[Myocarditis in the differential diagnosis of acute coronary syndrome].

Rev Esp Anestesiol Reanim

Servicio de Anestesiología y Reanimación, Hospital de Basurto, Bilbao, Bizkaia.

Published: May 2006

A 69-year-old man with no remarkable medical history was admitted to the intensive care unit in septic shock due to severe community-acquired pneumonia. Twelve hours later he developed electrocardiographic abnormalities with ST elevation in leads II, III, aVF, V5, and V6 in the absence of chest pain and the presence of dyspnea, agitation, and hypertension.
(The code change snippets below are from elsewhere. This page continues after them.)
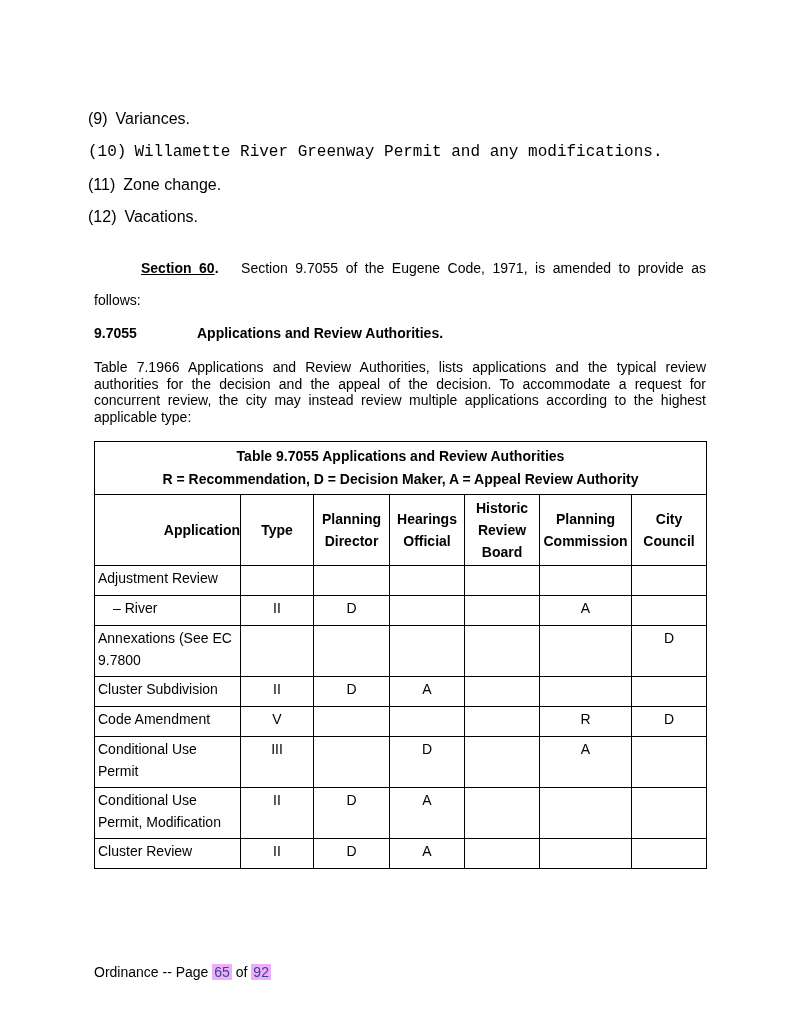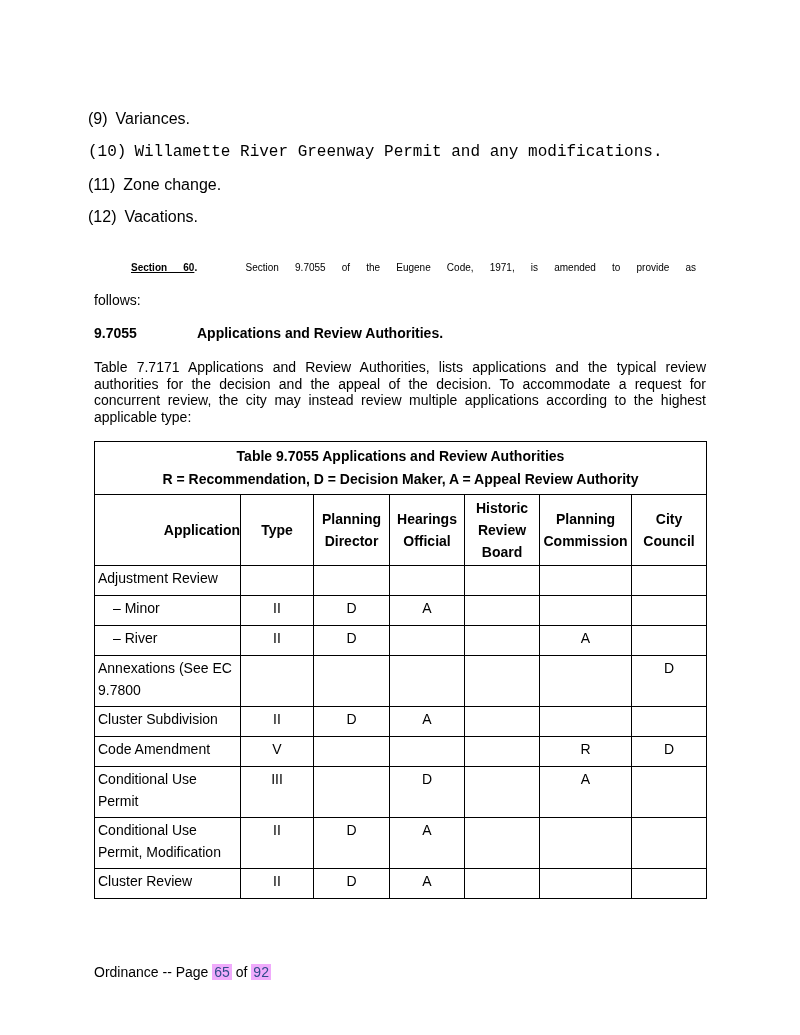--- a/index.html
+++ b/index.html
@@ -1,21 +1,21 @@
 <!DOCTYPE html>
 <html><head>
 <meta charset="utf-8">
 <style>
   html, body { margin: 0; padding: 0; background: #ffffff; }
   body { width: 800px; height: 1035px; position: relative; overflow: hidden;
          font-family: "Liberation Sans", sans-serif; color: #000; font-size: 14px; }
   .list-item { position: absolute; left: 88px; font-size: 16px; line-height: 16px; }
   .list-item .num { display: inline-block; }
   .list-item .txt { margin-left: 8px; }
-  .section-line { position: absolute; left: 84px; width: 612px; font-size: 10px; line-height: 16px;
+  .section-line { position: absolute; left: 94px; width: 612px; font-size: 14px; line-height: 16px;
                   text-align: justify; text-align-last: justify; }
   .section-line .sec-label { font-weight: bold; text-decoration: underline; margin-left: 47px; }
   .follows { position: absolute; left: 94px; top: 292px; font-size: 14px; line-height: 16px; }
   .heading { position: absolute; left: 94px; top: 325px; font-size: 14px; font-weight: bold; line-height: 16px; }
   .heading .code { display: inline-block; width: 103px; }
   .para { position: absolute; left: 94px; top: 359px; width: 612px; font-size: 14px; line-height: 16.5px;
           text-align: justify; }
   table.rt { position: absolute; left: 94px; top: 441px; border-collapse: collapse; width: 612px;
              table-layout: fixed; font-size: 14px; }
   table.rt td, table.rt th { border: 1px solid #000; padding: 0 3px; vertical-align: top; }
@@ -48,21 +48,21 @@
 
 <div class="section-line" style="top:260px;">
   <span class="sec-label">Section 60</span><b>.</b>&nbsp;&nbsp; <span>Section 9.7055 of the Eugene Code, 1971, is amended to provide as</span>
 </div>
 <div class="follows">follows:</div>
 
 <div class="heading">
   <span class="code">9.7055</span><span>Applications and Review Authorities.</span>
 </div>
 
-<div class="para">Table 7.7171 Applications and Review Authorities, lists applications and the typical review authorities for the decision and the appeal of the decision. To accommodate a request for concurrent review, the city may instead review multiple applications according to the highest applicable type:</div>
+<div class="para">Table 7.1966 Applications and Review Authorities, lists applications and the typical review authorities for the decision and the appeal of the decision. To accommodate a request for concurrent review, the city may instead review multiple applications according to the highest applicable type:</div>
 
 <table class="rt">
   <colgroup>
     <col style="width:146px">
       <col style="width:73px">
       <col style="width:76px">
       <col style="width:75px">
       <col style="width:75px">
       <col style="width:92px">
       <col style="width:75px">
@@ -82,29 +82,20 @@
     <th>Historic Review Board</th>
     <th>Planning Commission</th>
     <th>City Council</th>
   </tr>
 
   <tr>
     <td>Adjustment Review</td>
     <td class="c"></td>
     <td class="c"></td>
     <td class="c"></td>
-    <td class="c"></td>
-    <td class="c"></td>
-    <td class="c"></td>
-  </tr>
-  <tr>
-    <td class="sub">– Minor</td>
-    <td class="c">II</td>
-    <td class="c">D</td>
-    <td class="c">A</td>
     <td class="c"></td>
     <td class="c"></td>
     <td class="c"></td>
   </tr>
   <tr>
     <td class="sub">– River</td>
     <td class="c">II</td>
     <td class="c">D</td>
     <td class="c"></td>
     <td class="c"></td>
Serial measurements of cardiac enzymes were also elevated. Acute coronary syndrome was suspected. A cardiac ultrasound revealed left ventricular dilation with akinesia and systolic dysfunction (ejection fraction, 40%). Emergency catheterization revealed normal coronary arteries, suggesting a probable diagnosis of acute myocarditis. From the fourth day, the patient was progressing favorably. Findings in a follow-up ultrasound were consistent with the onset of dilated myocardiopathy, and angiotensin converting enzyme inhibitors were prescribed. All serology and microbiological studies were negative. Fifteen days after admission the patient was discharged to home after clinical, radiologic and analytic recovery.